• The problem:
From the records below, transcribe exactly the lines that begin at the line with "order number: 88469 -> 88073" and end at the line with "total: 13701.50 -> 13121.50", both included.

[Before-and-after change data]

■ ■ ■ ■

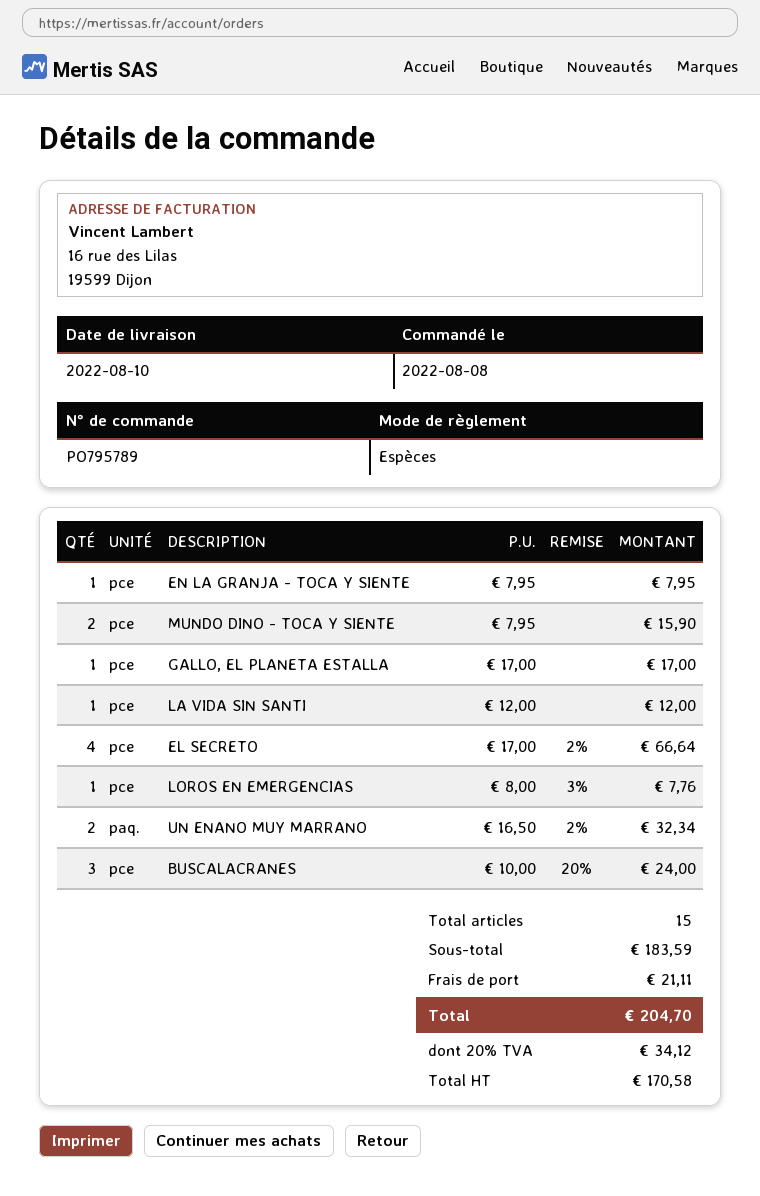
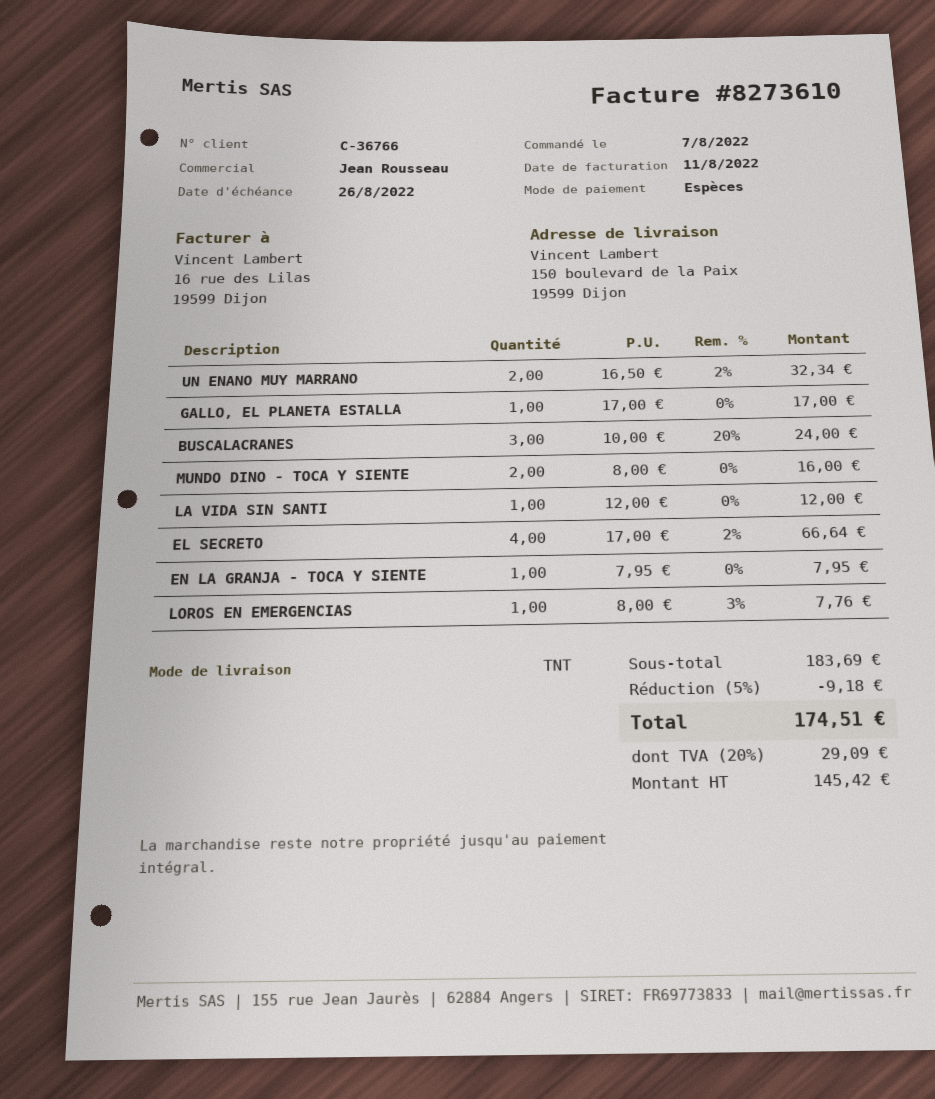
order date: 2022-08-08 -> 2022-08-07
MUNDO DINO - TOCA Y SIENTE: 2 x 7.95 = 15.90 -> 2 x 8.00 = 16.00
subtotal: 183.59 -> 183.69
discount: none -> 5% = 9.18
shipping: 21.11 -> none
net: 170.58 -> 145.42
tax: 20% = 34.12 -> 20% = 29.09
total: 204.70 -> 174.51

■ ■ ■ ■

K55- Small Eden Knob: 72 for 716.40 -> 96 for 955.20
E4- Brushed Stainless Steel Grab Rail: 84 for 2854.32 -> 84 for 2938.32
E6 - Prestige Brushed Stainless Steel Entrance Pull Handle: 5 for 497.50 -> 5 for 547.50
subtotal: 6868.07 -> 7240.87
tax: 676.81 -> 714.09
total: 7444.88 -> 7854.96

■ ■ ■ ■

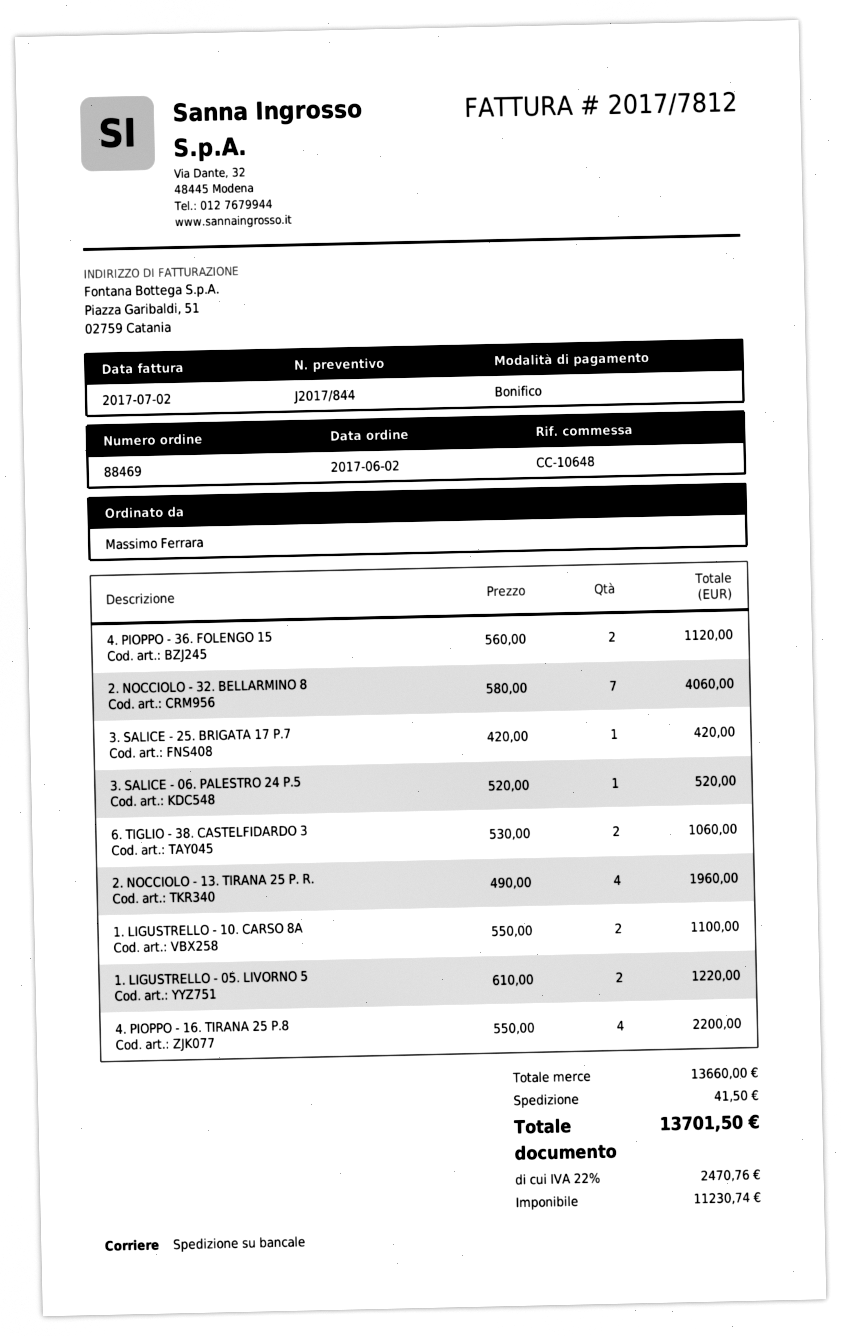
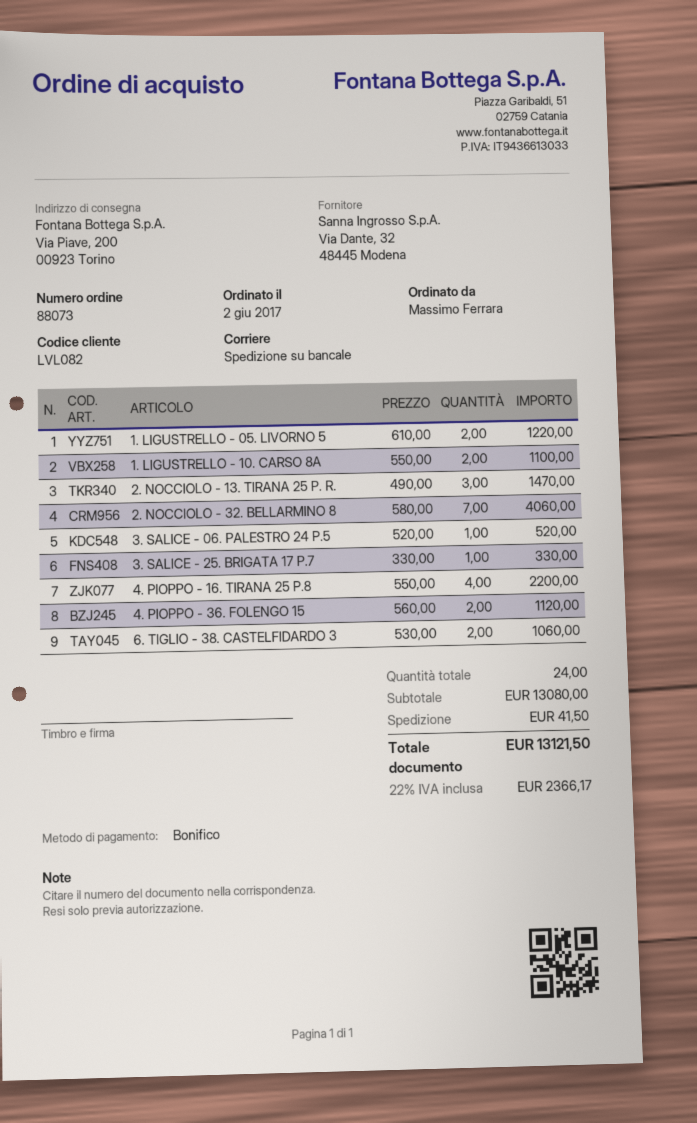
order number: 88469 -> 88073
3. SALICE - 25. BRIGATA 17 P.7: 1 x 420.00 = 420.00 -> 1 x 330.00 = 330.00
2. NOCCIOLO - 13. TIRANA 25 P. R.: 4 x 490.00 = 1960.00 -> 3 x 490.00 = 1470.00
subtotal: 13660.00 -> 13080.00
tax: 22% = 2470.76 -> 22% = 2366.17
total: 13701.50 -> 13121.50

■ ■ ■ ■

• Your solution:
order number: 88469 -> 88073
3. SALICE - 25. BRIGATA 17 P.7: 1 x 420.00 = 420.00 -> 1 x 330.00 = 330.00
2. NOCCIOLO - 13. TIRANA 25 P. R.: 4 x 490.00 = 1960.00 -> 3 x 490.00 = 1470.00
subtotal: 13660.00 -> 13080.00
tax: 22% = 2470.76 -> 22% = 2366.17
total: 13701.50 -> 13121.50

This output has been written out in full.